Jacqueline-Marie-Angélique Arnauld or Arnault, called La Mère Angélique, was abbess of Port Royal, a center of Jansenism.
She was the third of the twenty children of the lawyer Antoine Arnauld, and one of six sisters of the philosopher Antoine Arnauld.
While she was being raised by Cistercians in Port-Royal des Champs, abbess Johanna von Boulehart selected Angélique as her successor at the age of seven. Months before her twelfth birthday, Angélique became abbess of Port-Royal on July 5, 1602. She was better known thereafter as La Mère Angélique.

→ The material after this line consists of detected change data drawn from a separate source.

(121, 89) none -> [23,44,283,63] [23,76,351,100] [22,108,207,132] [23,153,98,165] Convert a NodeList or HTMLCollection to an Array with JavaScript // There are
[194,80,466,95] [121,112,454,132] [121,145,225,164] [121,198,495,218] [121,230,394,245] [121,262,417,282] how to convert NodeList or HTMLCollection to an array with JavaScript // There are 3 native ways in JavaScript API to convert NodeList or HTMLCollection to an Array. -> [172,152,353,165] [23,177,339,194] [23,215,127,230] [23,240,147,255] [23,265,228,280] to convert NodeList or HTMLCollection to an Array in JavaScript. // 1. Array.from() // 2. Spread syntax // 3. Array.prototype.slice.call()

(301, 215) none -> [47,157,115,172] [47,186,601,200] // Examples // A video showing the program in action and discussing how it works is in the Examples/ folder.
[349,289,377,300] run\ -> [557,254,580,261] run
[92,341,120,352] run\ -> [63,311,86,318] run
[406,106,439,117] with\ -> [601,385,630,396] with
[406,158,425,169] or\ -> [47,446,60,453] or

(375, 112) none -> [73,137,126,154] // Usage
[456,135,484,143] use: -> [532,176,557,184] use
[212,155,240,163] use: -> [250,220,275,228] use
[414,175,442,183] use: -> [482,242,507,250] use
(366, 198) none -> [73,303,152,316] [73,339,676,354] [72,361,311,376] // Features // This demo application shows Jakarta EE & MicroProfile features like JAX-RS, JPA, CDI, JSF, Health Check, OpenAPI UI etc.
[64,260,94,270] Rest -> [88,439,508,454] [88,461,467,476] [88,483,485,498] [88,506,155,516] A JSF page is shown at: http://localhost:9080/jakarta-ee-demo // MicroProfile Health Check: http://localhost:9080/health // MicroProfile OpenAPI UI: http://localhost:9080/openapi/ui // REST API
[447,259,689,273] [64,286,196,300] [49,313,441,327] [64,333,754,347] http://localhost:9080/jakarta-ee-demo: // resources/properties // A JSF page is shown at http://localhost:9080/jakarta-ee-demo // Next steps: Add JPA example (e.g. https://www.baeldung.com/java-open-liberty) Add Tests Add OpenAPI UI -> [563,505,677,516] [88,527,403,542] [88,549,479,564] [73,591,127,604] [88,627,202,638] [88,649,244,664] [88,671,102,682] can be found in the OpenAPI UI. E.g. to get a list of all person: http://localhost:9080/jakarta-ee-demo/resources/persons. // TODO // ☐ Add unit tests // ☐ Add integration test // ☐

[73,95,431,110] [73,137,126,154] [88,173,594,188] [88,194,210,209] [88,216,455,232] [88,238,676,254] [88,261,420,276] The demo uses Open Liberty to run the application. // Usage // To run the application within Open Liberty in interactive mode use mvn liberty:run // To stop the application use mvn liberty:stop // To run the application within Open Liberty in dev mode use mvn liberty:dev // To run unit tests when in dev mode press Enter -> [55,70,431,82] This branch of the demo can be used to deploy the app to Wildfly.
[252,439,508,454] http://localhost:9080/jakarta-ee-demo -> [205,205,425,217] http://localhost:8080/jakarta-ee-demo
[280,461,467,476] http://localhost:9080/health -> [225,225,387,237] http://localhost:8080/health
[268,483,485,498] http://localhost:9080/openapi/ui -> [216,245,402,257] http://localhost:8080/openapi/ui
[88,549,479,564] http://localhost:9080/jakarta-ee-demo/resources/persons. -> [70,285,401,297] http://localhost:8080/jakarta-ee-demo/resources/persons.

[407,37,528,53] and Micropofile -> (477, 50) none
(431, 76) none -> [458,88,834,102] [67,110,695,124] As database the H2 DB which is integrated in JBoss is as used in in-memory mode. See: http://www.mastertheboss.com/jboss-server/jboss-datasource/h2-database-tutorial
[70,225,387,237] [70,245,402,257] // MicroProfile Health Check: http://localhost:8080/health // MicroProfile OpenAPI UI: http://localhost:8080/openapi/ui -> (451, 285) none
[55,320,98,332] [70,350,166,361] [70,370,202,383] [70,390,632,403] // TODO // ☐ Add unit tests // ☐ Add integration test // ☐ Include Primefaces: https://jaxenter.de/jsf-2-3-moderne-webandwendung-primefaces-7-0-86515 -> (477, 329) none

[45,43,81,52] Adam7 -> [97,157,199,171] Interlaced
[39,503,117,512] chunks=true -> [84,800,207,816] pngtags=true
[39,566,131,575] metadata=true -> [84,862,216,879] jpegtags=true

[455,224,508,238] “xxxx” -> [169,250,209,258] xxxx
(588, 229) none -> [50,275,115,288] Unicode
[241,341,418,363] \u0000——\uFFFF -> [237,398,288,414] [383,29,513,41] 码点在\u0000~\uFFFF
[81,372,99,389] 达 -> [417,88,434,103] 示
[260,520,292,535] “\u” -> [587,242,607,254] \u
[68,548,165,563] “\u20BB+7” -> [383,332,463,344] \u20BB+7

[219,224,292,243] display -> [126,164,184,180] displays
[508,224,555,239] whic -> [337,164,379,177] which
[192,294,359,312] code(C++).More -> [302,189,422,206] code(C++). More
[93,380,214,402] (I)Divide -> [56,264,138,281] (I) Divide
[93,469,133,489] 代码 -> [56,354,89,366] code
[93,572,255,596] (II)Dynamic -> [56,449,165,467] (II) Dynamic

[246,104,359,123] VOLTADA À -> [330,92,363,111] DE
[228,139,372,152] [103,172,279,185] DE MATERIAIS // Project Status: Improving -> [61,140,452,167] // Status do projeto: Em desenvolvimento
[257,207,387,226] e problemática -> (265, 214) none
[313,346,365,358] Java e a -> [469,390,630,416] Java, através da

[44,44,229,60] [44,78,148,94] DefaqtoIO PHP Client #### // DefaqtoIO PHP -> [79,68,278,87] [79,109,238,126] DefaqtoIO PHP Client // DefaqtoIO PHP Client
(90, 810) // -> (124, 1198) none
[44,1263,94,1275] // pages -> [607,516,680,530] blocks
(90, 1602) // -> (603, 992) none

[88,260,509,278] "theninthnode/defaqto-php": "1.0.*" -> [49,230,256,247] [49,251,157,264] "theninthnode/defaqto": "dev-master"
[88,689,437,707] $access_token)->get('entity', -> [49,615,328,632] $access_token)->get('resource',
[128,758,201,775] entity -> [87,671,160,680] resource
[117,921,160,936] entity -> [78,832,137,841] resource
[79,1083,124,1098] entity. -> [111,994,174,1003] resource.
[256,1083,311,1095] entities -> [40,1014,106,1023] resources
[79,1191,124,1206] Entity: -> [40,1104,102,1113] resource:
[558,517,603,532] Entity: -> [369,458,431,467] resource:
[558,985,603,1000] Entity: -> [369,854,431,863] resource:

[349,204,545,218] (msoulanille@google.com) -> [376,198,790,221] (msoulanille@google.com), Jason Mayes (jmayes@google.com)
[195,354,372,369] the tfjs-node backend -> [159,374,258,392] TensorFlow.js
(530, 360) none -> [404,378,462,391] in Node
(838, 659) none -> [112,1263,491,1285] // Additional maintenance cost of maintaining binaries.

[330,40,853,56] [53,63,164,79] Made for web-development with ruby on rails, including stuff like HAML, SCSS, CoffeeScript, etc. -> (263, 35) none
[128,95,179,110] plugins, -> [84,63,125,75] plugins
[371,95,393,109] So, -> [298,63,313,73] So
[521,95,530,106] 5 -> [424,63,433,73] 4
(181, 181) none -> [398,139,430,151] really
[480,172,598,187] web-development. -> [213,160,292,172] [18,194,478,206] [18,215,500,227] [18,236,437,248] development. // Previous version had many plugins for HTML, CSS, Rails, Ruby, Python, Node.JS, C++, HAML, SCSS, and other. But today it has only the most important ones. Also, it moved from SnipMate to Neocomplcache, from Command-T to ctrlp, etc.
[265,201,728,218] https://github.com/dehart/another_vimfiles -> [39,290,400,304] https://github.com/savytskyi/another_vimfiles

Mère Angélique reformed her convent shortly after becoming abbess, and she was instrumental in the reforms of several other convents.
In 1635, she came under the influence of Jean du Vergier de Hauranne, the abbot of Saint-Cyran, one of the promoters of a Christian tradition that the Jesuits called Jansenism. During the 17th-century formulary controversy and the persecution of Port-Royal, she was forced to sign a document condemning the five propositions of Jansenism.
Her niece Angélique de Saint-Jean and her nephew Antoine Le Maistre persuaded Arnauld to write an autobiography, which was mostly the story of her community's heroic resistance in the face of its religious tribulations.